Madeline Albright, an early advocate for deploying US troops to stop ethnic fighting at the outset of the Clinton administration, was then the US ambassador to the UN. She is well known for her contrasting views regarding Powell’s reluctance to deploy the military without a clear political objective. In 1993 she famously asked Powell, “What’s the point of having this superb military that you’re always talking about, if we can’t use it?” in response to his advocacy for clear political objectives and an exit strategy. Only a few days before the Somalia debacle, Albright spoke to the National War College and “reaffirmed the US commitment” in areas of “greatest humanitarian concern.” It appears the Somalia Syndrome affected her perspective as well. She admitted in her 2003 biography that her experience in Somalia made her “defensive and cautious about UN peacekeeping.”

Albright also acknowledged that during the last few days of April 1994, she realized Rwanda was not just a civil war but indeed a genocide. She claimed she received instruction to support a full UN withdrawal of the UNAMIR mission in late April 1994. These instructions, although not explicitly stated, had to come from President Clinton, and appear synchronized with Christopher’s call for a full UN withdrawal.

Albright also tied together several other key pieces to this lack-of-action puzzle. In early May, the UN Security Council (UNSC) adopted similar measures as the highly restrictive ones in the United States’ PDD – 25, and staff from the US and UNSC engaged in extensive debates over tactics and strategy for resolving the crisis. These negotiations concluded with the UNSC finally issuing a weak statement that simply blamed the interim Rwandan government. Albright also wrote that the Pentagon did not think the UN could rally support for a multinational peacekeeping force for a humanitarian operation while the atrocities were still occurring. Six weeks after the start of the killings, she was finally able to get the UN to agree to a resolution to establish safe havens for refugees “where feasible.” Sadly, this may have contributed to even more deaths as many Tutsis were allegedly killed trying to travel to these safe havens.

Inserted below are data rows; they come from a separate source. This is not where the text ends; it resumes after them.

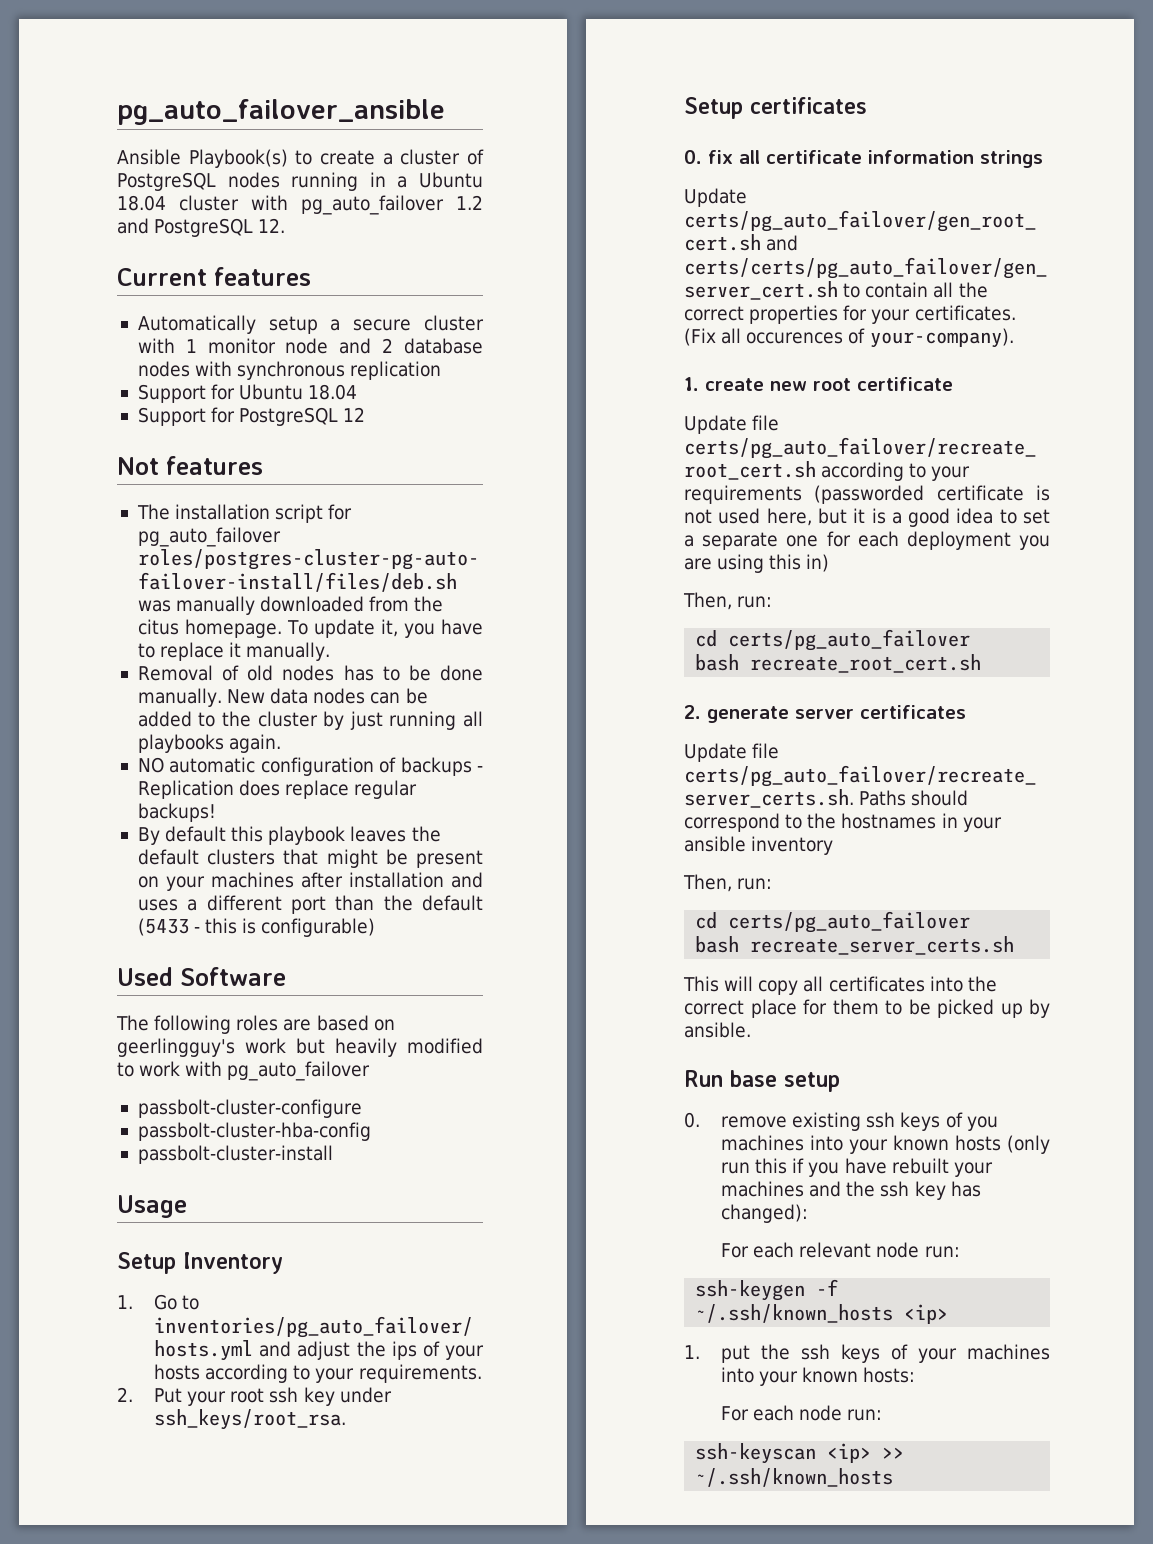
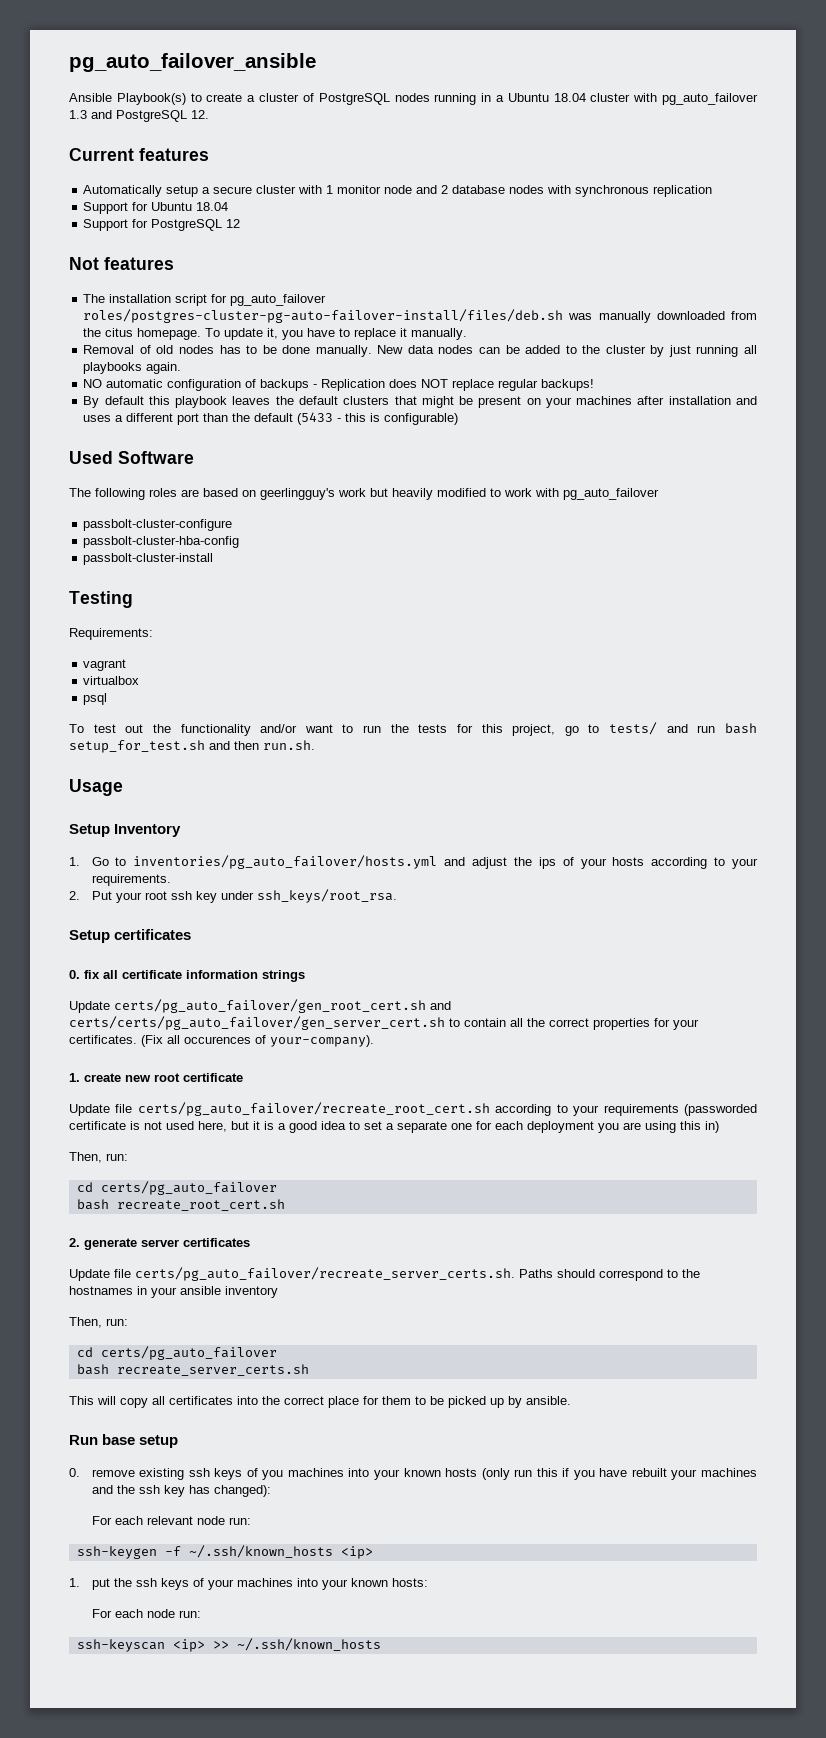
- Ansible Playbook(s) to create a cluster of PostgreSQL nodes running in a Ubuntu 18.04 cluster with pg_auto_failover 1.2 and PostgreSQL 12.
+ Ansible Playbook(s) to create a cluster of PostgreSQL nodes running in a Ubuntu 18.04 cluster with pg_auto_failover 1.3 and PostgreSQL 12.
- NO automatic configuration of backups - Replication does replace regular backups!
+ NO automatic configuration of backups - Replication does NOT replace regular backups!
+ Testing
+ Requirements:
+ vagrant
+ virtualbox
+ psql
+ To test out the functionality and/or want to run the tests for this project, go to tests/ and run bash setup_for_test.sh and then run.sh.

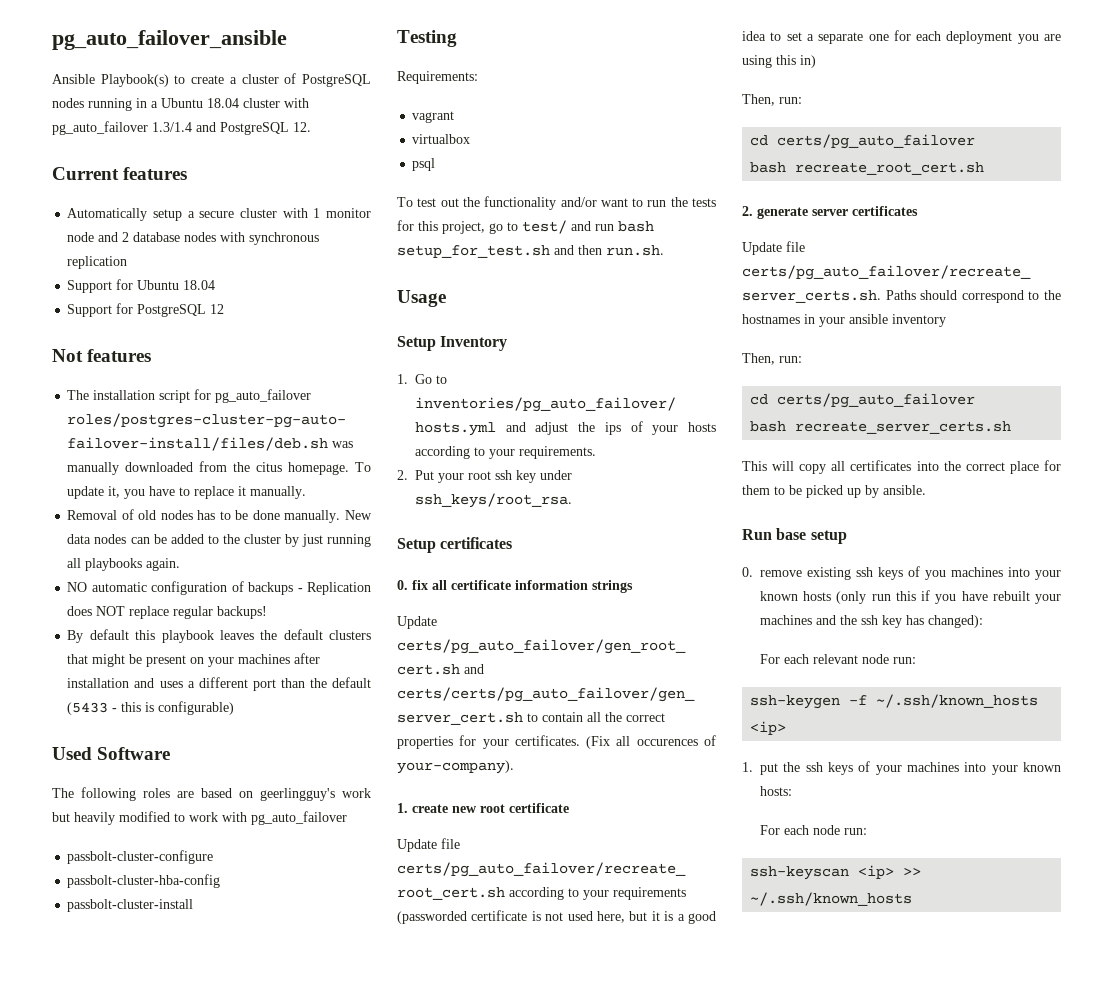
- Ansible Playbook(s) to create a cluster of PostgreSQL nodes running in a Ubuntu 18.04 cluster with pg_auto_failover 1.3 and PostgreSQL 12.
+ Ansible Playbook(s) to create a cluster of PostgreSQL nodes running in a Ubuntu 18.04 cluster with pg_auto_failover 1.3/1.4 and PostgreSQL 12.
- To test out the functionality and/or want to run the tests for this project, go to tests/ and run bash setup_for_test.sh and then run.sh.
+ To test out the functionality and/or want to run the tests for this project, go to test/ and run bash setup_for_test.sh and then run.sh.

However, getting nations, including the US, to sign up for the peacekeeping duties in the middle of this dangerous situation was a non-starter. Somewhere between 1993 and 1994, Ambassador Albright lost her zeal for intervention.

Other Worries

Less influential was the new secretary of defense, William Perry. Perry had been in his position less than two months when the genocide began, replacing Les Aspin who had resigned following the Somalia fiasco. The Pentagon was dealing not only with budgetary constraints from Congress following the end of the Cold War, but it was also working on other geo-political hot spots during this time frame, including North Korea and Haiti. Perry was an inexperienced cabinet member who had been a career civil servant, primarily a mathematician and budget specialist, prior to his appointment as defense secretary, and it is possible that he lacked motivation to get involved in another unpopular conflict after seeing his former boss lose his job over Somalia. He reflected recently that without the Somalia disaster, the US probably would have gotten involved in Rwanda. Perry also shifted the blame for an absence of US action on a lack of comprehensive situational understanding by himself onto President Clinton.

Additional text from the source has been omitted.